## MATERIAL SHOWN
====

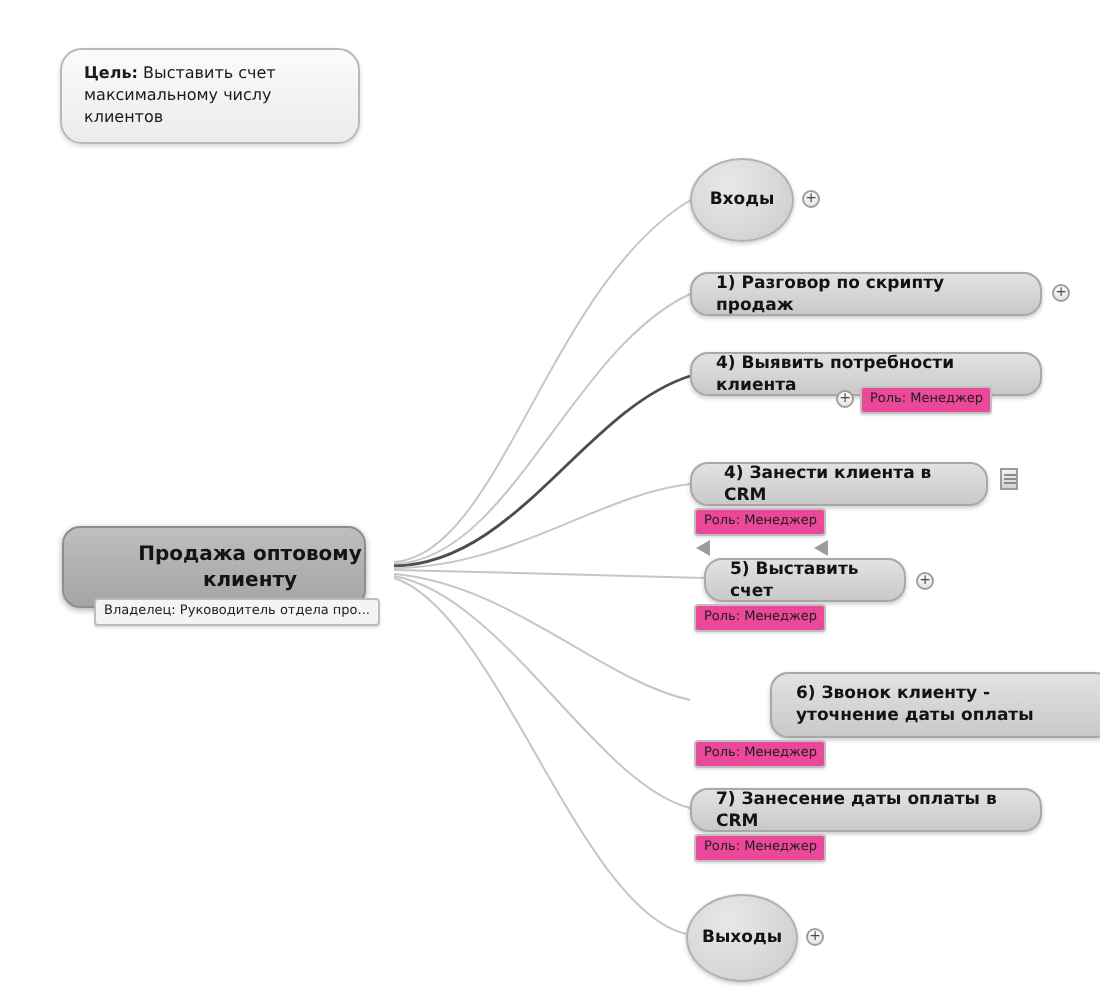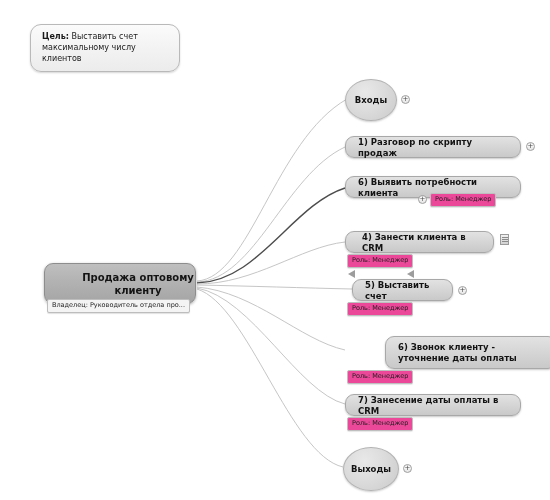"6) Выявить потребности клиента" span { text: 6 -> 4 }
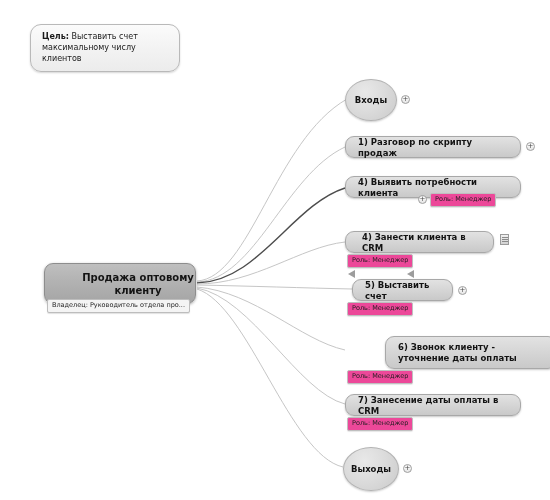"Продажа оптовому клиенту" .central-node { left: 44px -> 31px }
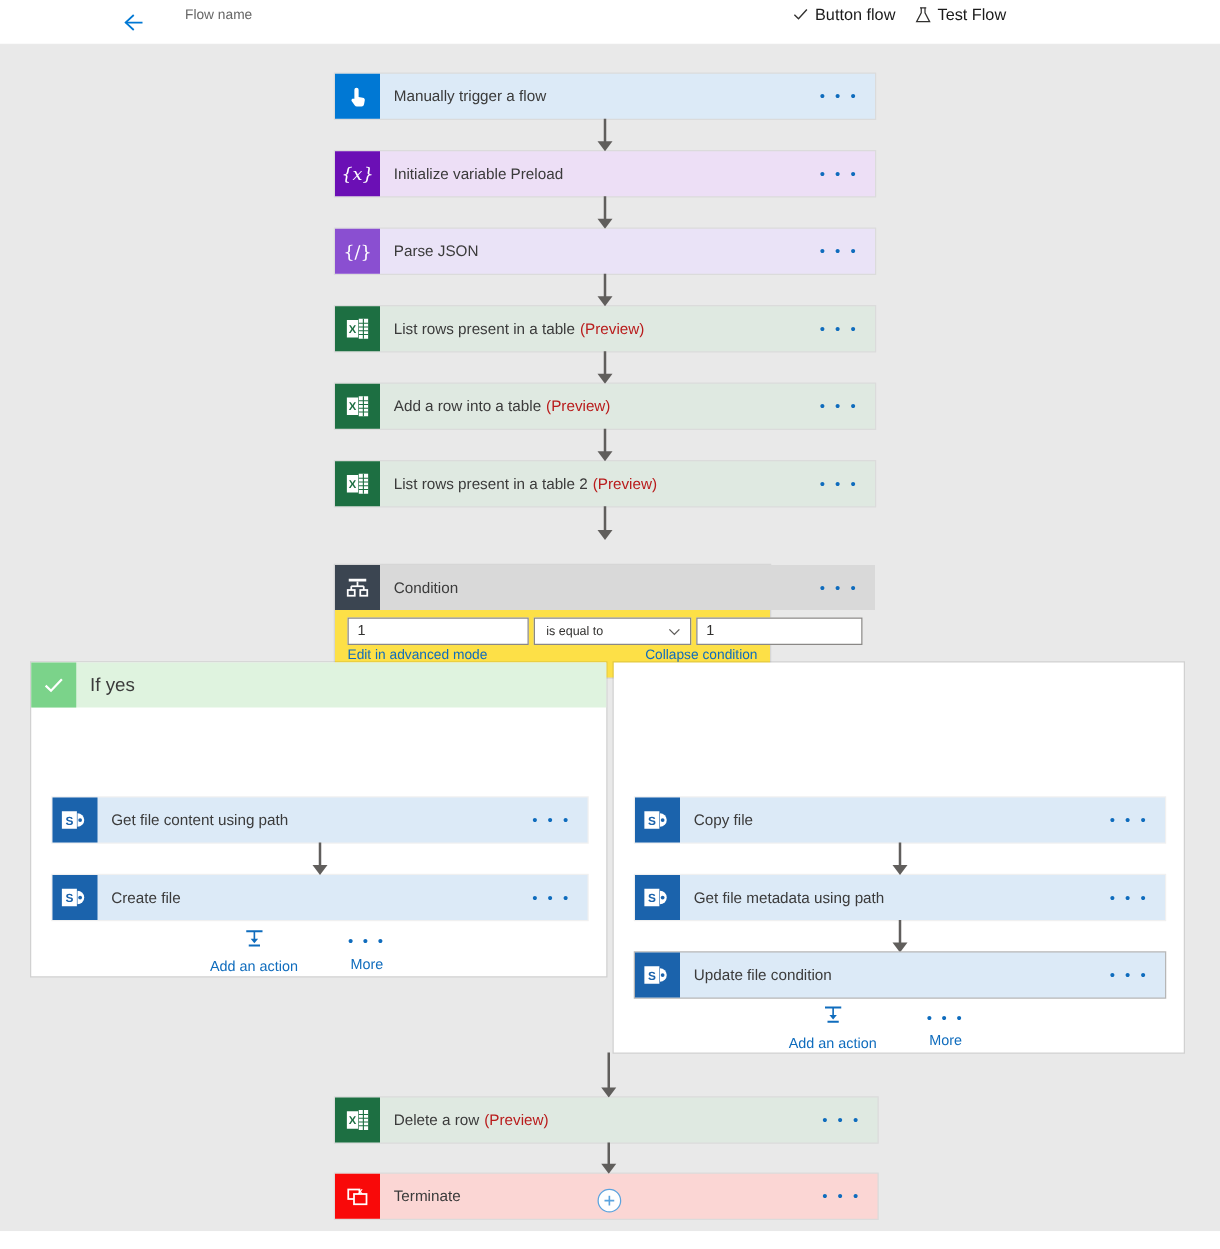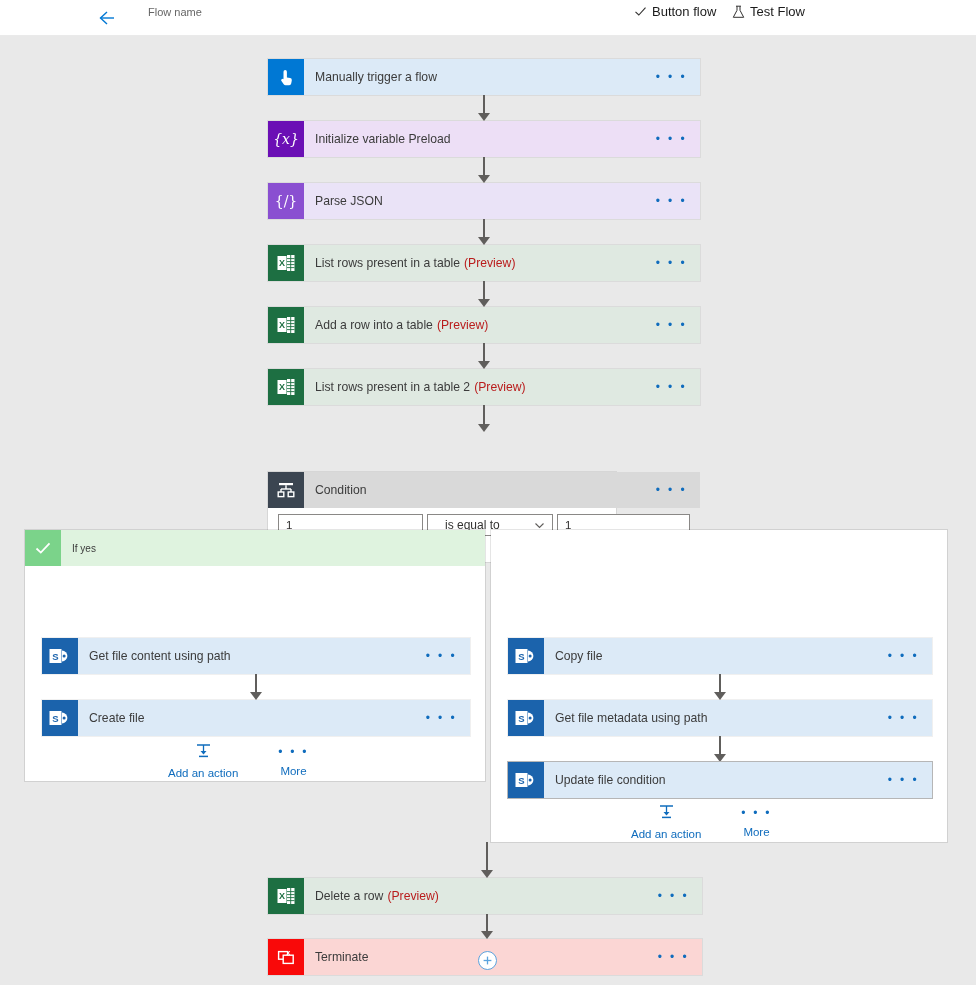"Condition" #condition-block { background: #ffffff -> #fde047; top: 436px -> 416px }
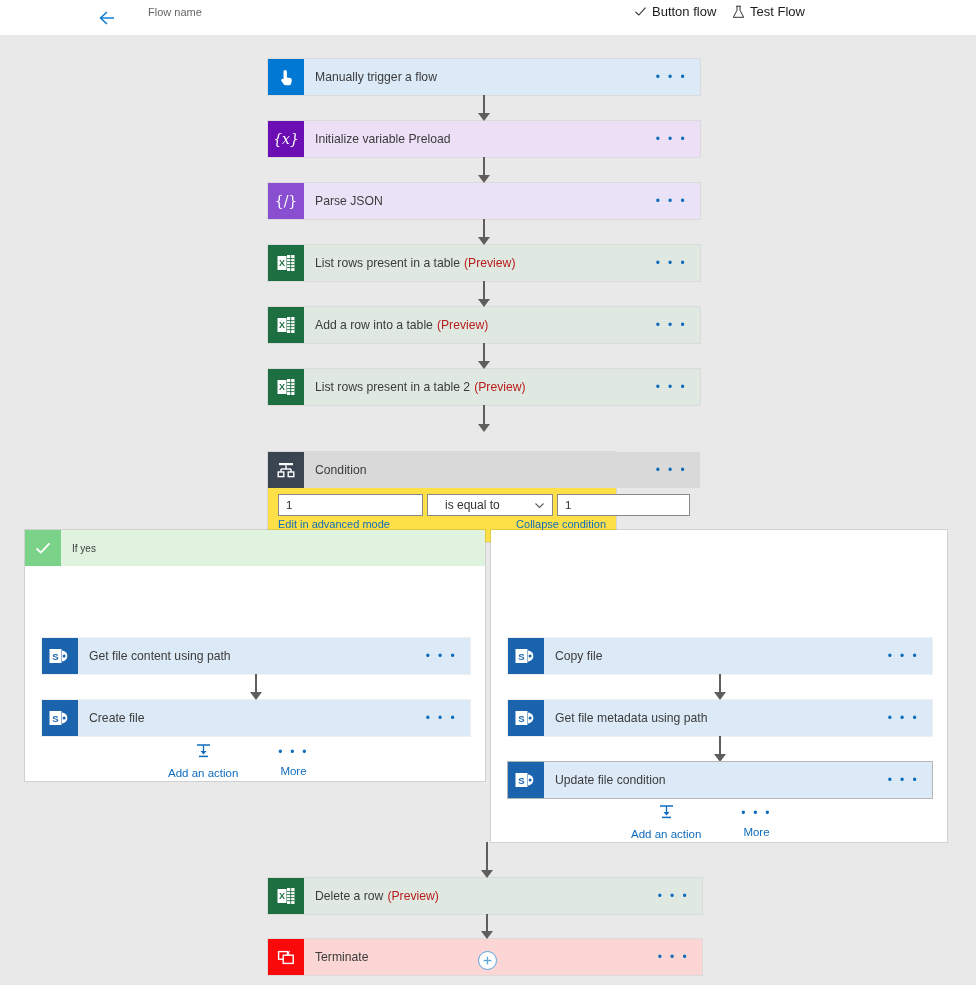"is equal to" #cond-op { font-size: 12px -> 10px; padding: 0 17px -> 0 9px }
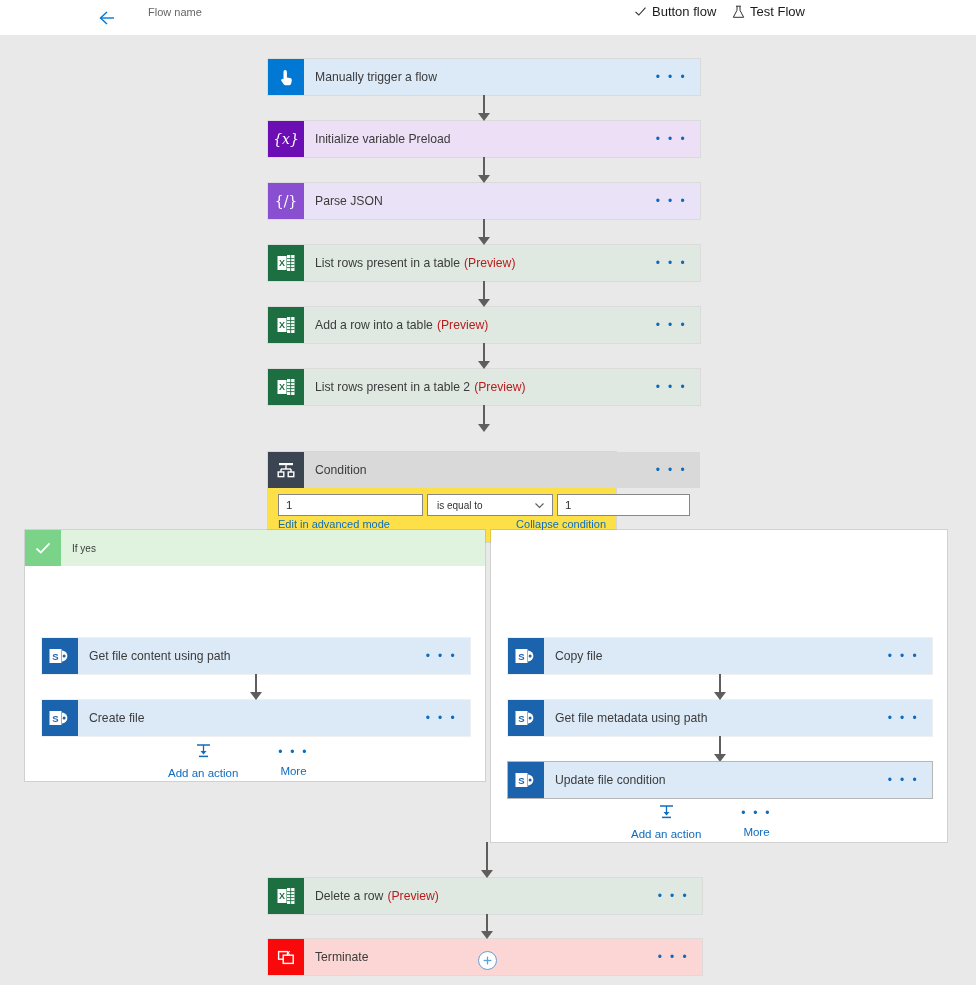"If yes" .branch-header .blabel { font-size: 10px -> 15px }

====

Starting at the line that holds "font-size: 12px ->", copy each line exactly through the end of the listing, both ends included. Leave the pictures out.

## ANSWER TO THIS PROBLEM
"is equal to" #cond-op { font-size: 12px -> 10px; padding: 0 17px -> 0 9px }
"If yes" .branch-header .blabel { font-size: 10px -> 15px }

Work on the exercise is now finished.